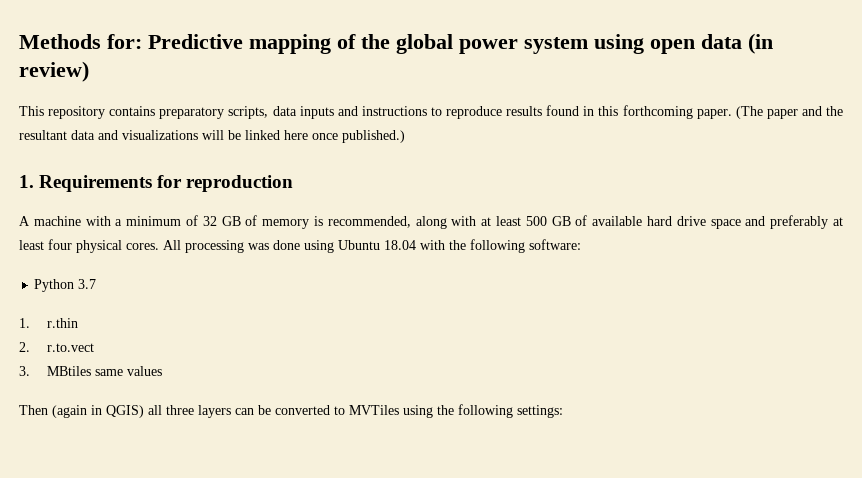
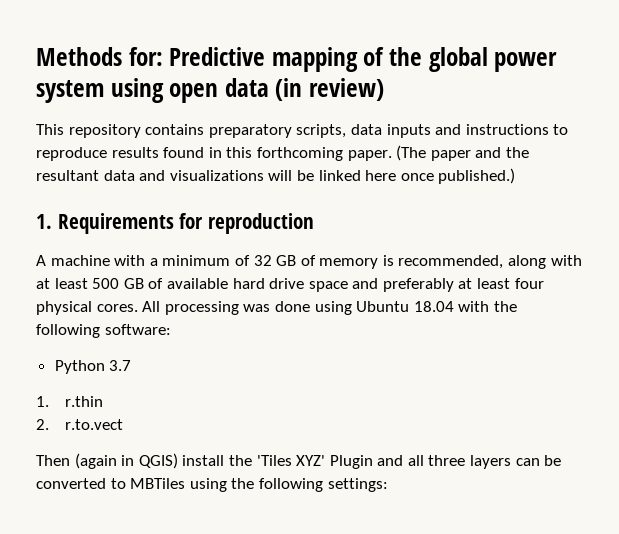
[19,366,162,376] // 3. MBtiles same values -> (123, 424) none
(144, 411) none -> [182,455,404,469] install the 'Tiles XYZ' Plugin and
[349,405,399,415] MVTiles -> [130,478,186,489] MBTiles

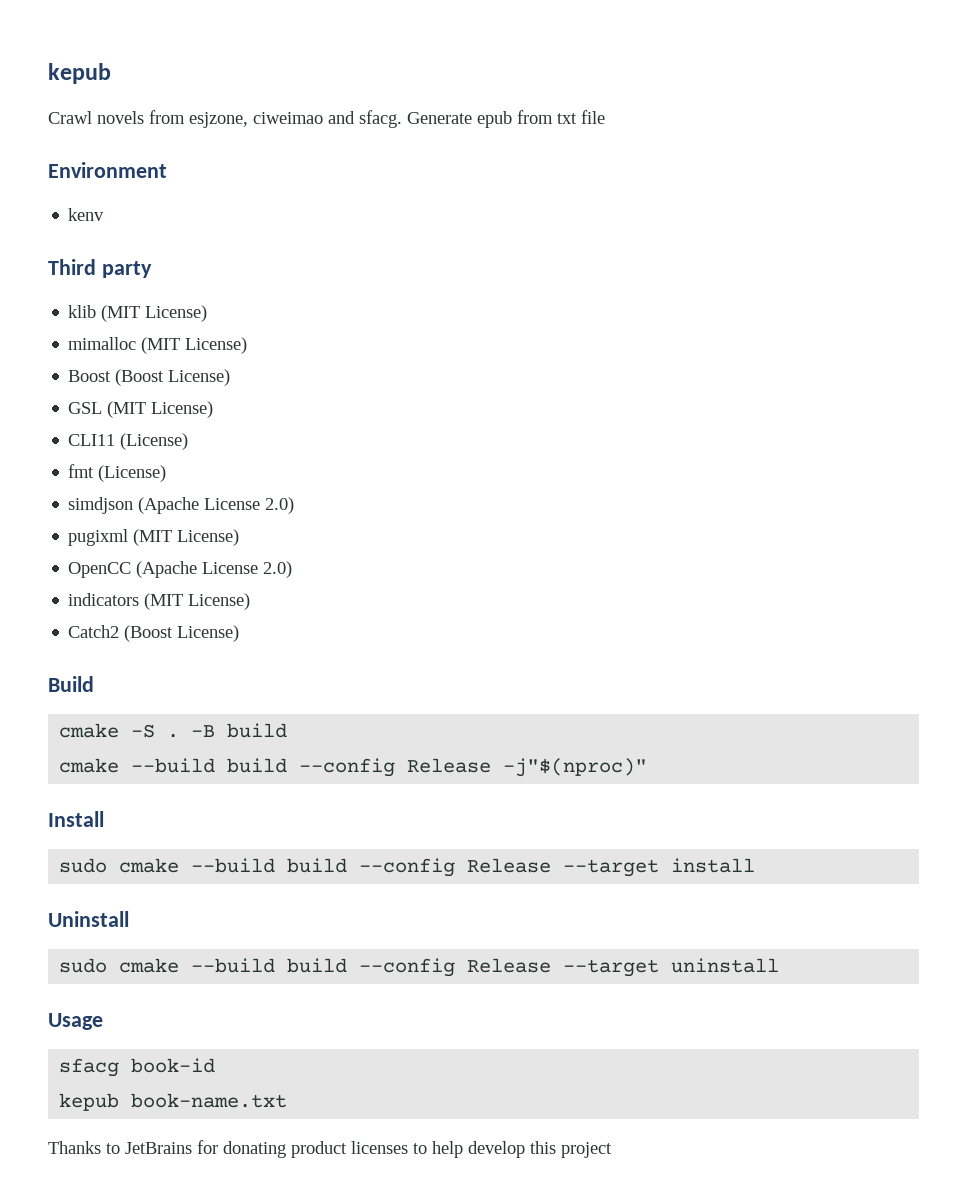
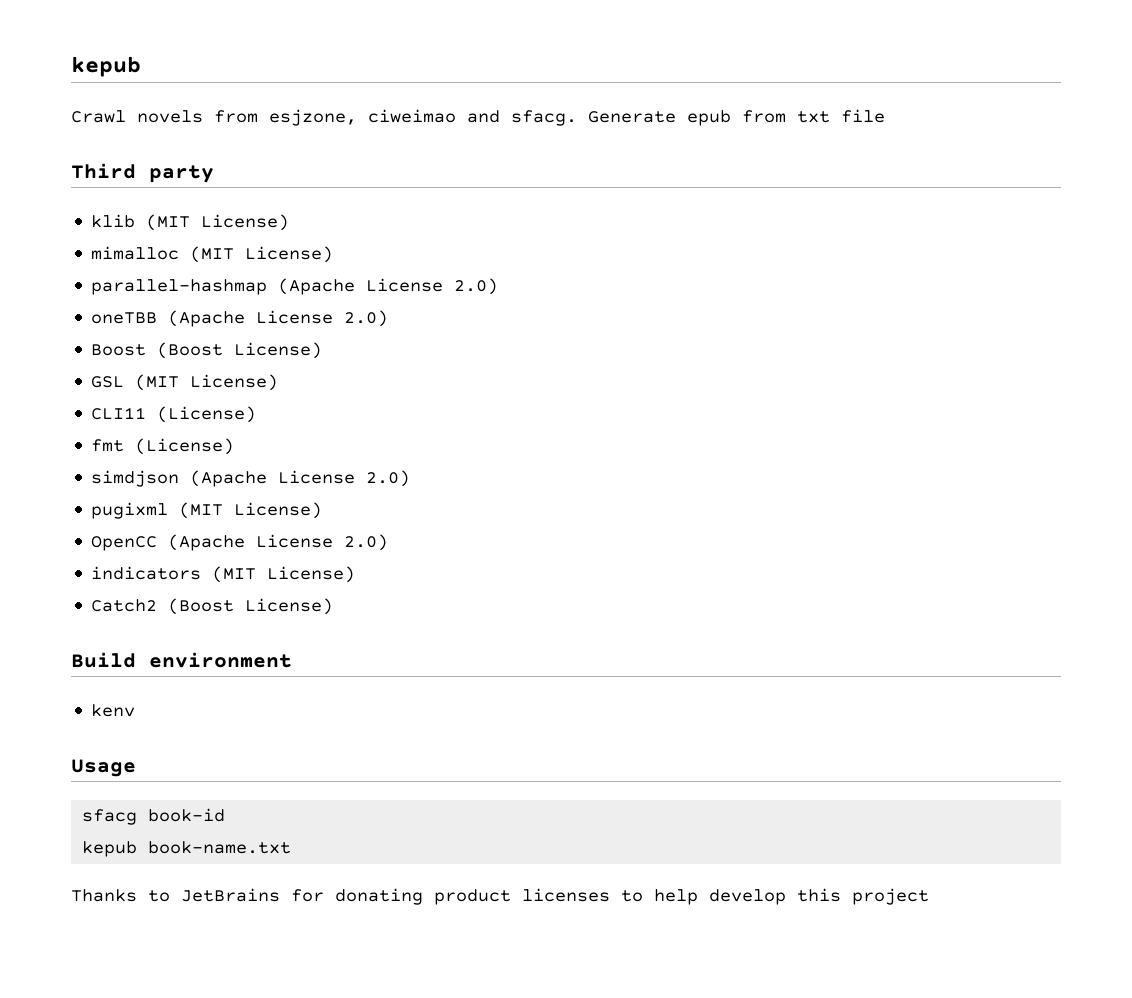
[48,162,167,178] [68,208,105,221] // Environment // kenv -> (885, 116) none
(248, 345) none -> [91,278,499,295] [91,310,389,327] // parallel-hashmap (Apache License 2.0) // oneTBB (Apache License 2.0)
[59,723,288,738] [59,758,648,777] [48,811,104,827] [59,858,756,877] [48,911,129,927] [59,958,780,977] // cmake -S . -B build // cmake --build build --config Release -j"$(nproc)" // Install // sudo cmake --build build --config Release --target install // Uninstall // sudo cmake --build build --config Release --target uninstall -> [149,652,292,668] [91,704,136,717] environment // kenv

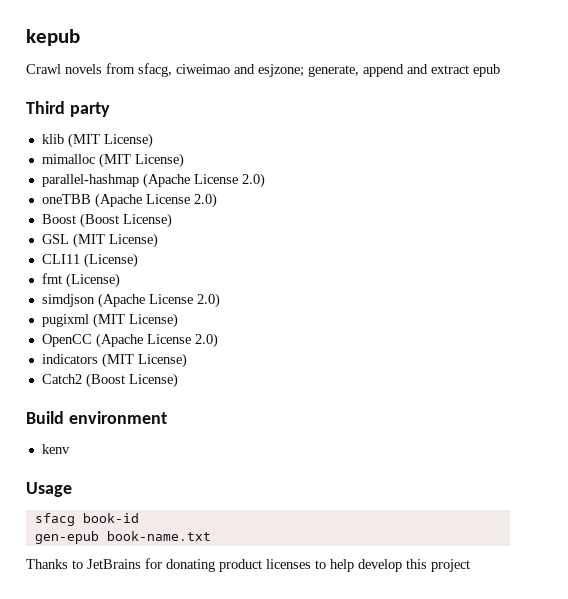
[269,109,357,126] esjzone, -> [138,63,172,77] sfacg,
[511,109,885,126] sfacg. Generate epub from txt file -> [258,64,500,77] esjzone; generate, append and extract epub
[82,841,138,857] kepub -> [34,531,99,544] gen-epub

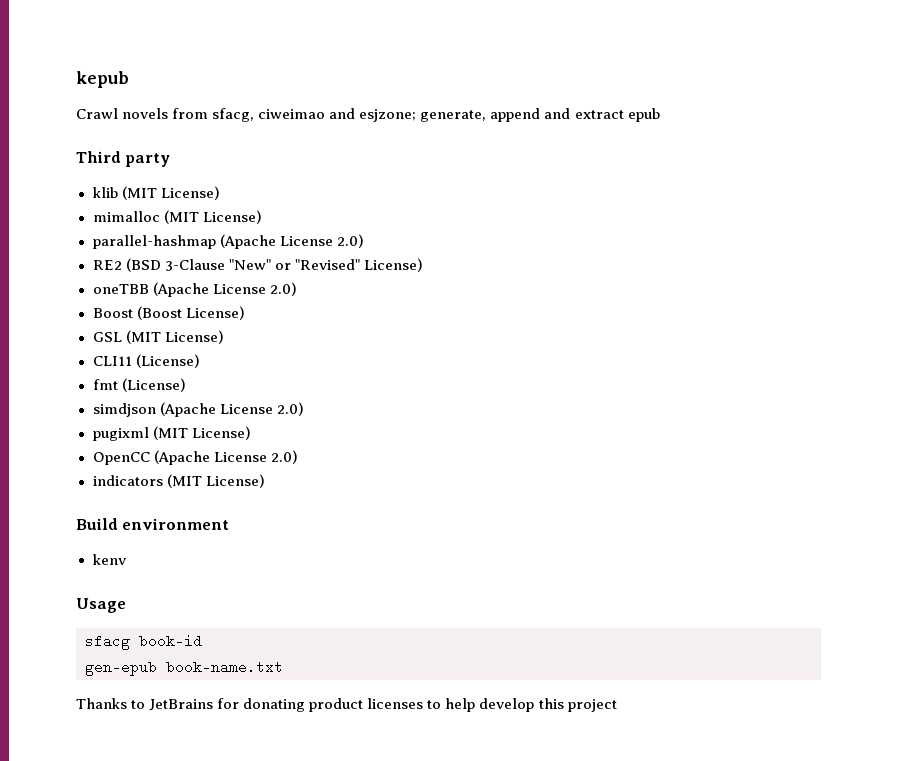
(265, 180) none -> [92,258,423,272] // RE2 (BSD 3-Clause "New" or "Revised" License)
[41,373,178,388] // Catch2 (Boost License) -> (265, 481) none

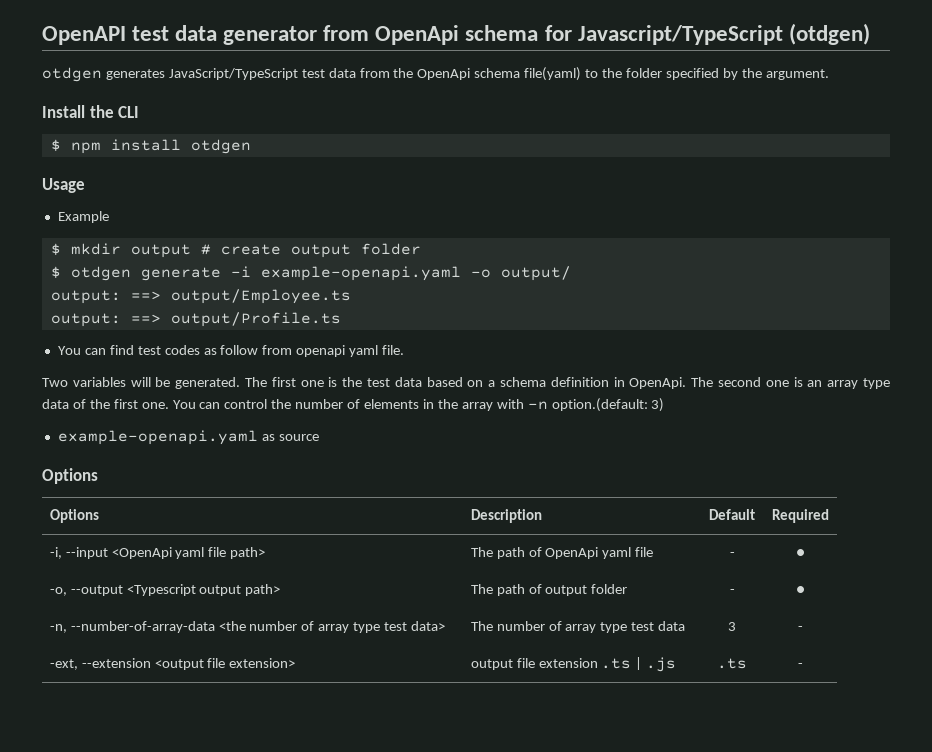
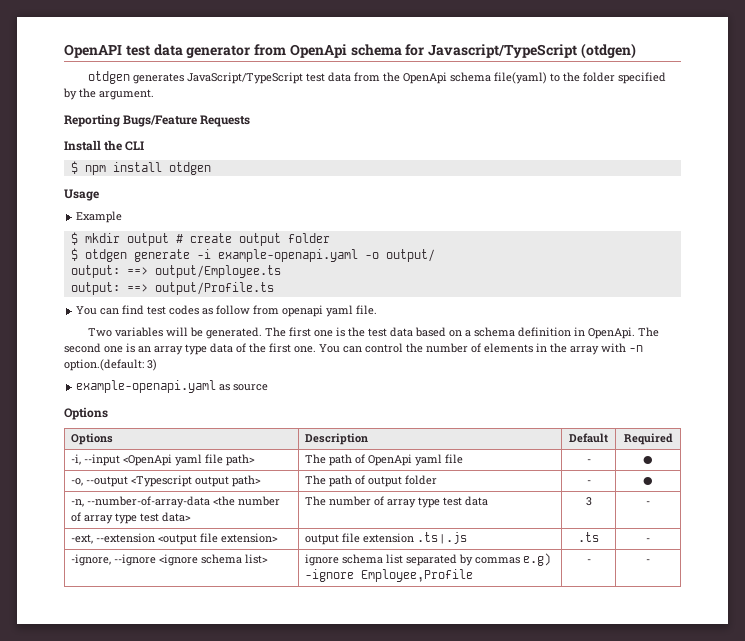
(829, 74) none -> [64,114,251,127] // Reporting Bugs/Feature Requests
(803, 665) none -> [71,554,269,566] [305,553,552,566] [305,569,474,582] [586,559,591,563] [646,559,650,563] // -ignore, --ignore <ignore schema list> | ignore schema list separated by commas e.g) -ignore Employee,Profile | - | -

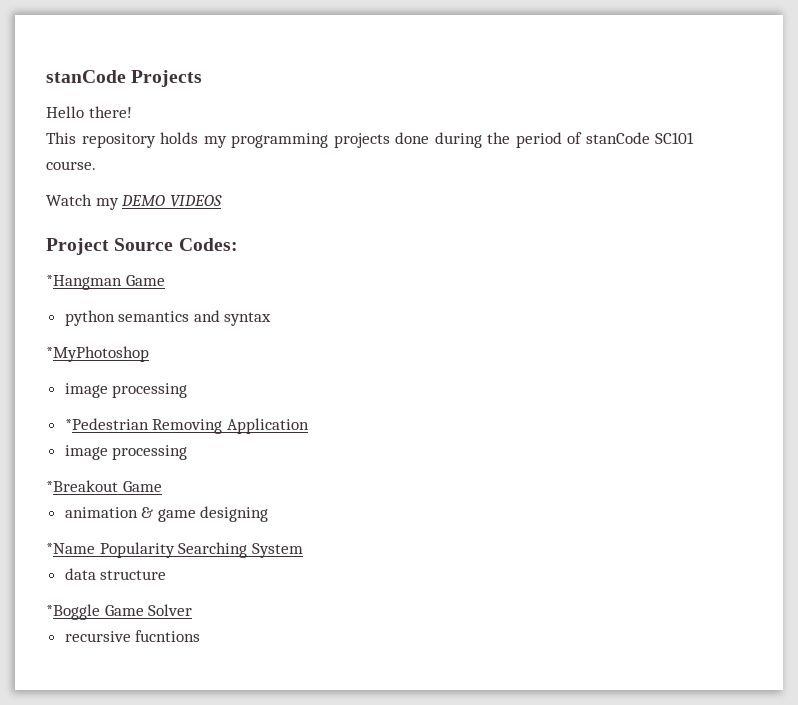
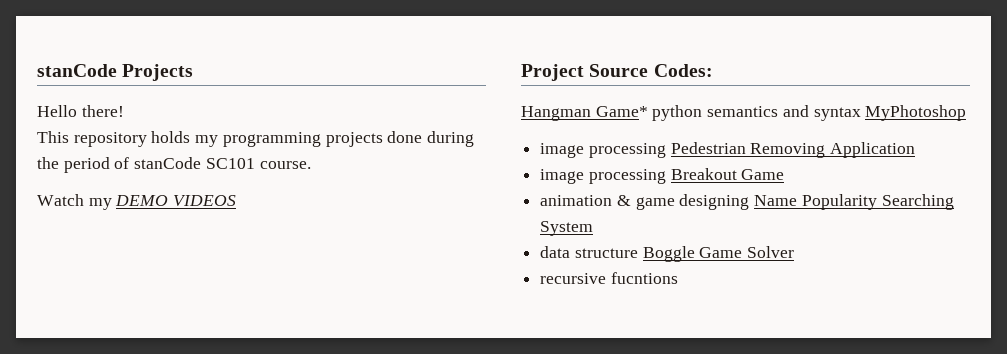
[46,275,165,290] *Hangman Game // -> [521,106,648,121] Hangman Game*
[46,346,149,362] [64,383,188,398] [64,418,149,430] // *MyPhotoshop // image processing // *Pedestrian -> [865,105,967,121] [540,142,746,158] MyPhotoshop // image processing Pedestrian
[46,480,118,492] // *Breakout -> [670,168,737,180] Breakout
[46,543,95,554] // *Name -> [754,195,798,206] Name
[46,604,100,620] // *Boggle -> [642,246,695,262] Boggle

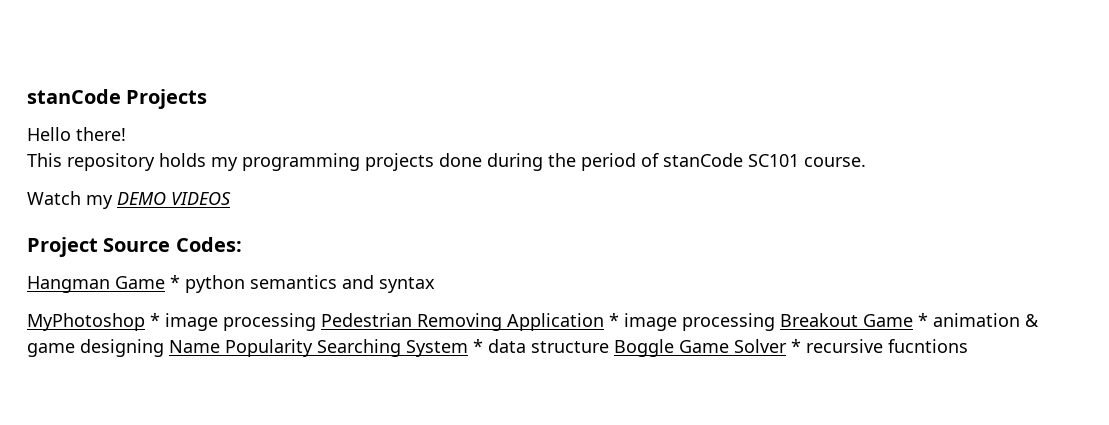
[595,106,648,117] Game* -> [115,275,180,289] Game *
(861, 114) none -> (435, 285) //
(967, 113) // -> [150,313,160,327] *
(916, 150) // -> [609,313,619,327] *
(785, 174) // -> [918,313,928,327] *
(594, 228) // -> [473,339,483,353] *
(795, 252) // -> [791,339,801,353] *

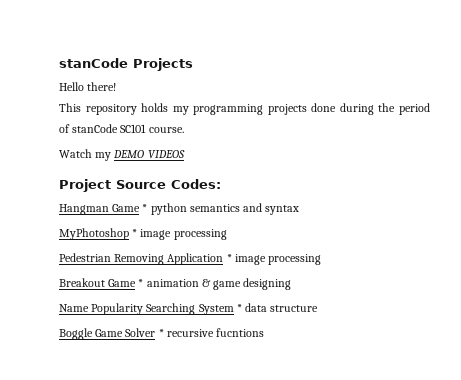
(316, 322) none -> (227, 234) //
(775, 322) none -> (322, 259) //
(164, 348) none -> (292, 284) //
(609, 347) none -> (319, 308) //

━━━━

▶ _Try it_
Retype the entire listing exactly as it appears, dropping only the pictures.

▶ _Solution to this problem_
[19,366,162,376] // 3. MBtiles same values -> (123, 424) none
(144, 411) none -> [182,455,404,469] install the 'Tiles XYZ' Plugin and
[349,405,399,415] MVTiles -> [130,478,186,489] MBTiles

[48,162,167,178] [68,208,105,221] // Environment // kenv -> (885, 116) none
(248, 345) none -> [91,278,499,295] [91,310,389,327] // parallel-hashmap (Apache License 2.0) // oneTBB (Apache License 2.0)
[59,723,288,738] [59,758,648,777] [48,811,104,827] [59,858,756,877] [48,911,129,927] [59,958,780,977] // cmake -S . -B build // cmake --build build --config Release -j"$(nproc)" // Install // sudo cmake --build build --config Release --target install // Uninstall // sudo cmake --build build --config Release --target uninstall -> [149,652,292,668] [91,704,136,717] environment // kenv

[269,109,357,126] esjzone, -> [138,63,172,77] sfacg,
[511,109,885,126] sfacg. Generate epub from txt file -> [258,64,500,77] esjzone; generate, append and extract epub
[82,841,138,857] kepub -> [34,531,99,544] gen-epub

(265, 180) none -> [92,258,423,272] // RE2 (BSD 3-Clause "New" or "Revised" License)
[41,373,178,388] // Catch2 (Boost License) -> (265, 481) none

(829, 74) none -> [64,114,251,127] // Reporting Bugs/Feature Requests
(803, 665) none -> [71,554,269,566] [305,553,552,566] [305,569,474,582] [586,559,591,563] [646,559,650,563] // -ignore, --ignore <ignore schema list> | ignore schema list separated by commas e.g) -ignore Employee,Profile | - | -

[46,275,165,290] *Hangman Game // -> [521,106,648,121] Hangman Game*
[46,346,149,362] [64,383,188,398] [64,418,149,430] // *MyPhotoshop // image processing // *Pedestrian -> [865,105,967,121] [540,142,746,158] MyPhotoshop // image processing Pedestrian
[46,480,118,492] // *Breakout -> [670,168,737,180] Breakout
[46,543,95,554] // *Name -> [754,195,798,206] Name
[46,604,100,620] // *Boggle -> [642,246,695,262] Boggle

[595,106,648,117] Game* -> [115,275,180,289] Game *
(861, 114) none -> (435, 285) //
(967, 113) // -> [150,313,160,327] *
(916, 150) // -> [609,313,619,327] *
(785, 174) // -> [918,313,928,327] *
(594, 228) // -> [473,339,483,353] *
(795, 252) // -> [791,339,801,353] *

(316, 322) none -> (227, 234) //
(775, 322) none -> (322, 259) //
(164, 348) none -> (292, 284) //
(609, 347) none -> (319, 308) //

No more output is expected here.